Tag Archives: minisystem

Complications to the Plan

It is May 2, and snowing in Missouri. Like, steadily with big flakes and accumulation. How about that.

Photo by Kristy Shields

Photo by Kristy Shields

So here is a chart for complicating the plan! If you are running the game, and your players find that everything is smooth just as they planned it, then you are really missing out on making your game more realistic…

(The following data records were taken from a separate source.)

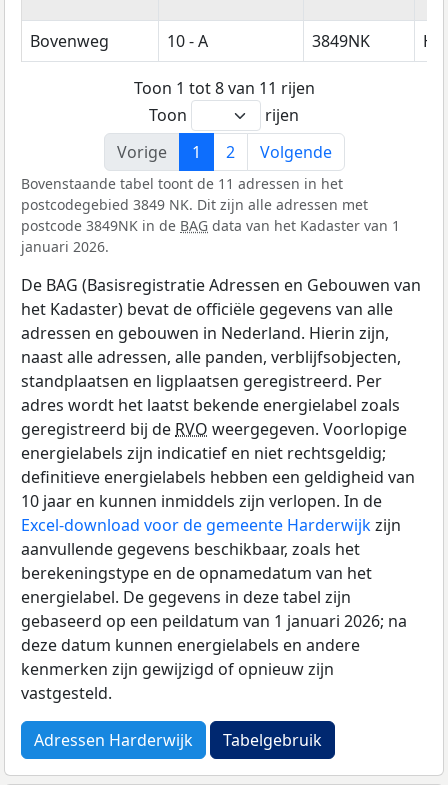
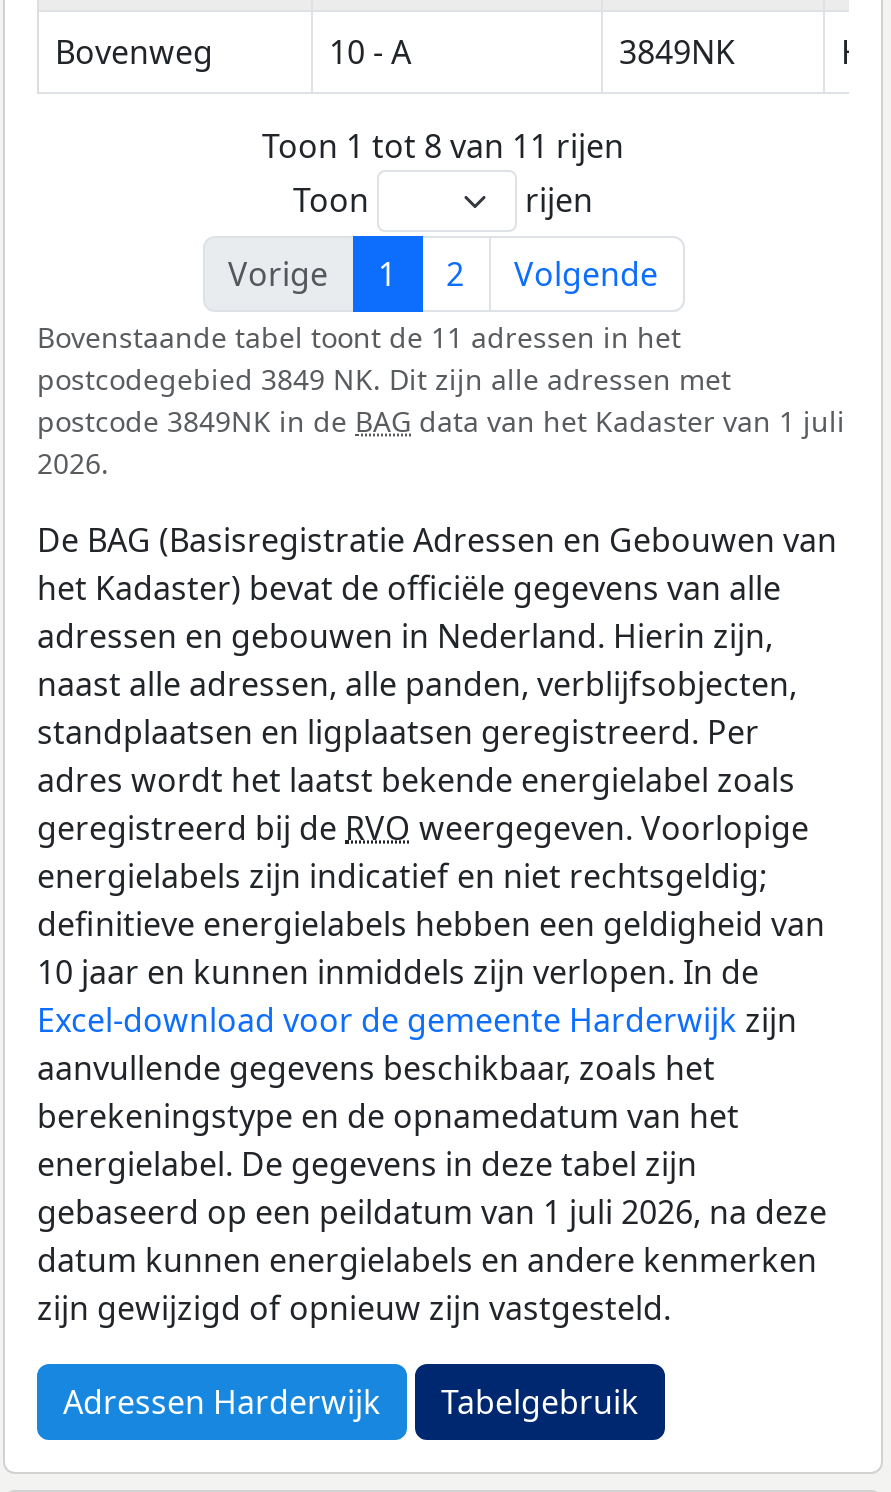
- postcode 3849NK in de BAG data van het Kadaster van 1
- januari 2026.
+ postcode 3849NK in de BAG data van het Kadaster van 1 juli
+ 2026.

- gebaseerd op een peildatum van 1 januari 2026; na
- deze datum kunnen energielabels en andere
- kenmerken zijn gewijzigd of opnieuw zijn
- vastgesteld.
+ gebaseerd op een peildatum van 1 juli 2026, na deze
+ datum kunnen energielabels en andere kenmerken
+ zijn gewijzigd of opnieuw zijn vastgesteld.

  1. The weather is not helping. Could cause problems.
  2. An unexpected relationship comes to light.
  3. A mutual enemy arrives.
  4. Turns out your enemy is the other party’s friend.
  5. You have to take someone with you.
  6. Recent problems have tightened security and vigilance.
  7. Poorly timed fallout from a past romance hits—now.
  8. A key player in someone’s plan is now unavailable.
  9. Spies mistake you for someone in one of their intrigues.
  10. A dangerous pet got loose!

Tournament Games!

I really enjoyed what Dyson Logos and Matt Jackson were working on for tournament games in the OSR. I was inspired then, but not enough to take the steps to pin down how I’d do it in other systems. Now that I’ve got Fictive Hack to a stable place, it’s time to revisit street festivals! Here are some games and prizes.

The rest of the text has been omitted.